SLOWTWITCH: So, in the U.S, will you use USADA as the service provider?
KATE MITTELSTADT: USADA is the current service provide for tests in the U.S.
SLOWTWITCH: Going back a few years, when I interviewed folks at WADA, they seemed to me uninformed or uninterested in the fact that the ITU had dissociated itself with Ironman, and the ITU confirmed to me, through its anti-doping director, that WADA labs would still routinely send faxes of adverse findings to the ITU, which she said she discarded. This, as of 4 or 5 years ago. Is that still going on?
KATE MITTELSTADT: Absolutely not. We are identified specifically as testing authority and results management authority. The labs are reporting directly back to us.
SLOWTWITCH: Still, though, according to WADA code, the IF automatically gets notified of an adverse finding. That's cleared up, the IF is no longer getting notified?
KATE MITTELSTADT: WTC is the recognized international federation equivalent, and therefore gets the reports.
SLOWTWITCH: When might an age-group racer get tested at an Ironman or Ironman 70.3?
KATE MITTELSTADT: Age-group athletes, when they register, via the standard waiver language, open themselves up to the anti-doping process. They are more likely to be tested if they qualify for 70.3 or Ironman World Championships. When they accept their slots, they go through the process where they formally acknowledge their anti-doping responsibilities. It's at that time they are notified they could be subject to OOC testing. There is a formal registered testing pool. Fixed whereabouts obligations.
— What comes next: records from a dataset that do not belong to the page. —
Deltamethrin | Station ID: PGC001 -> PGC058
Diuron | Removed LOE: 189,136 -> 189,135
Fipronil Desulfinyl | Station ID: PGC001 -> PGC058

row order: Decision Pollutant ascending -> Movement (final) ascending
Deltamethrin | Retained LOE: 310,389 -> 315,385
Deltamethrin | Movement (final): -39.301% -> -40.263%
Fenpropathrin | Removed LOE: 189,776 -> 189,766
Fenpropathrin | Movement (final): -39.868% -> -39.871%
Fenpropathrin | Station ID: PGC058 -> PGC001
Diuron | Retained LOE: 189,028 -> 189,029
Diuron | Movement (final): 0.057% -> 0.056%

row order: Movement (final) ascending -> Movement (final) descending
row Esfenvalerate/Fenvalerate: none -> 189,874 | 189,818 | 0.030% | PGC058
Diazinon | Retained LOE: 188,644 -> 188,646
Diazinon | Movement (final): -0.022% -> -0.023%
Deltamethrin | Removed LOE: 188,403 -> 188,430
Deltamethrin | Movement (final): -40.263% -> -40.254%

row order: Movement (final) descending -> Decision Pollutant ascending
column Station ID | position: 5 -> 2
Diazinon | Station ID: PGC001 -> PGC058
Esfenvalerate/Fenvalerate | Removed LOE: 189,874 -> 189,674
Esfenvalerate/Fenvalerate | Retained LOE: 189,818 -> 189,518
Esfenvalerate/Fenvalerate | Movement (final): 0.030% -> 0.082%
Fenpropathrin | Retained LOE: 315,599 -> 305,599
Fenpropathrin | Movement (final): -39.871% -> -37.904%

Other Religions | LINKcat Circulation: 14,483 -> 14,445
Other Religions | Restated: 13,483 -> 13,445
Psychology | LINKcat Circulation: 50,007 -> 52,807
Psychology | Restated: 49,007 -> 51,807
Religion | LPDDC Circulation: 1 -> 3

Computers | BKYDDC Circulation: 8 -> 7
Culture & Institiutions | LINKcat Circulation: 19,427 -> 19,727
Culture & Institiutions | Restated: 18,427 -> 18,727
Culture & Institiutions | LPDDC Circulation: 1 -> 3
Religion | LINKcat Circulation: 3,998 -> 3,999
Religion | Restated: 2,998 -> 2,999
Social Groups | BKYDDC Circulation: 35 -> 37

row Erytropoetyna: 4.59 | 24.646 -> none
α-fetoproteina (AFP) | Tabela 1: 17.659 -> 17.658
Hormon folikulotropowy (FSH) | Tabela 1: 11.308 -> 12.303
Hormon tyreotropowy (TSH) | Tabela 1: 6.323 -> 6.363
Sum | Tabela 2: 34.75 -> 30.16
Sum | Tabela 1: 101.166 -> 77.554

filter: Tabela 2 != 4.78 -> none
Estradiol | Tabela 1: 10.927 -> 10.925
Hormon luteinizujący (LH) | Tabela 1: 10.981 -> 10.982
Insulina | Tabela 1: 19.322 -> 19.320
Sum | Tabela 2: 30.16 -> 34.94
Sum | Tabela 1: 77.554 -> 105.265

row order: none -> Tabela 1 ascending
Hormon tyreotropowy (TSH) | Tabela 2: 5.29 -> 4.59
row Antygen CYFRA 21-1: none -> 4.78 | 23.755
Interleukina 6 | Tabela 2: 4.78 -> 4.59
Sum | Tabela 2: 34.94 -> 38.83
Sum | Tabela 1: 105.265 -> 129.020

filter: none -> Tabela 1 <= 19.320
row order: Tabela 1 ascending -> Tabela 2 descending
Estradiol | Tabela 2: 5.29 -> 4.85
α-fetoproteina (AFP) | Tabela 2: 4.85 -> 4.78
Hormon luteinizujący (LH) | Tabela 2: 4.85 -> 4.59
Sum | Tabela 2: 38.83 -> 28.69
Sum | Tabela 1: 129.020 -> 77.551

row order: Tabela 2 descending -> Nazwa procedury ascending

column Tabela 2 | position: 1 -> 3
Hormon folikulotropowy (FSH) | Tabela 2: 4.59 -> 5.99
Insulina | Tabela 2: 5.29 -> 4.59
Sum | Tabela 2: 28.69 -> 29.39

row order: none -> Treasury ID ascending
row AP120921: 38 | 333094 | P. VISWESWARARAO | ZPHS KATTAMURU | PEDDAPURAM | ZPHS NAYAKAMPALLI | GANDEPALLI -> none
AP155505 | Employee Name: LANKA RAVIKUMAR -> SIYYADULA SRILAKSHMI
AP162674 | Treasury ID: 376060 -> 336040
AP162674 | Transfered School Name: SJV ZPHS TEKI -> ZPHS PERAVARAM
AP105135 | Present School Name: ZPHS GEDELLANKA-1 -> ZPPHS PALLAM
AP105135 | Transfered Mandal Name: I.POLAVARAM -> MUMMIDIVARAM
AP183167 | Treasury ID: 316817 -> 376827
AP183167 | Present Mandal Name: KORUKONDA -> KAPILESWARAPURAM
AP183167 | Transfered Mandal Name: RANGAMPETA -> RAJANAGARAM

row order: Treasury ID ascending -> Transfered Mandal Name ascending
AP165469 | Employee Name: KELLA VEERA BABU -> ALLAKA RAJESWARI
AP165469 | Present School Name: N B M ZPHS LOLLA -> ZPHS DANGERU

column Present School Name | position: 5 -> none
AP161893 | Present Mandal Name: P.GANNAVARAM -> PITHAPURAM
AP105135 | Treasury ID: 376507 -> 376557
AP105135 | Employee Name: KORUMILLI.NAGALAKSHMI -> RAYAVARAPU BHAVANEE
But that's mostly for the pros. There could be some age-groupers in that pool. But anybody is subject to OOC testing, even if they're not in the pool.
SLOWTWITCH: So, somebody from a WADA lab could show up at your door or at your masters swim practice, ask for a sample, and you're obliged to give it, whether you're in the OOC pool or not? Just, if you're not in the pool, you're not obliged by the rules of the OOC pool, registering your whereabouts and so forth.
KATE MITTELSTADT: Yes, but, it's not just somebody from a lab, but somebody under the jurisdiction of WTC.
SLOWTWITCH: This person is contracted by WTC, and he takes the sample to the WADA lab?
KATE MITTELSTADT: It's a USADA doping control officer. Our contract is with USADA [in the U.S.].
SLOWTWITCH: Can you issue TUEs [therapeutic use exemptions]?
KATE MITTELSTADT: Yes.
SLOWTWITCH: If somebody needs a TUE, is it your sense they'd be better off going to USADA, or WTC, or do you care?
KATE MITTELSTADT: We recognize TUEs from any code signatory, any anti-doping organization. Most folks apply to their anti-doping organization, that's the primary resource. Once approved, they give notice to us.
SLOWTWITCH: But an athlete could apply directly to WTC for a TUE?
KATE MITTELSTADT: Yes, an athlete could apply for a TUE through WTC.
SLOWTWITCH: For the thorniest medical issues, that require a TUE be explicitly approved prior to engaging in competition, athletes can also apply to WTC?
KATE MITTELSTADT: Yes.
SLOWTWITCH: Because WTC is a WADA signatory, and it's the recognized IF for Ironman racing, if such a TUE is granted by WTC, is USADA obliged to honor that TUE in such case as that athlete is found to have an adverse finding at a non-WTC race, say, at USAT Nationals?
KATE MITTELSTADT: Does USADA recognize TUEs issued by other entities? I would need to look at their rules to verify that. Most anti-doping orgs recognize TUEs issued by other anti-doping orgs. But there are safeguards in the policies that allow anti-doing organizations to review a TUE rather than blindly accept something that they may not feel has been granted consistent with the International Standard.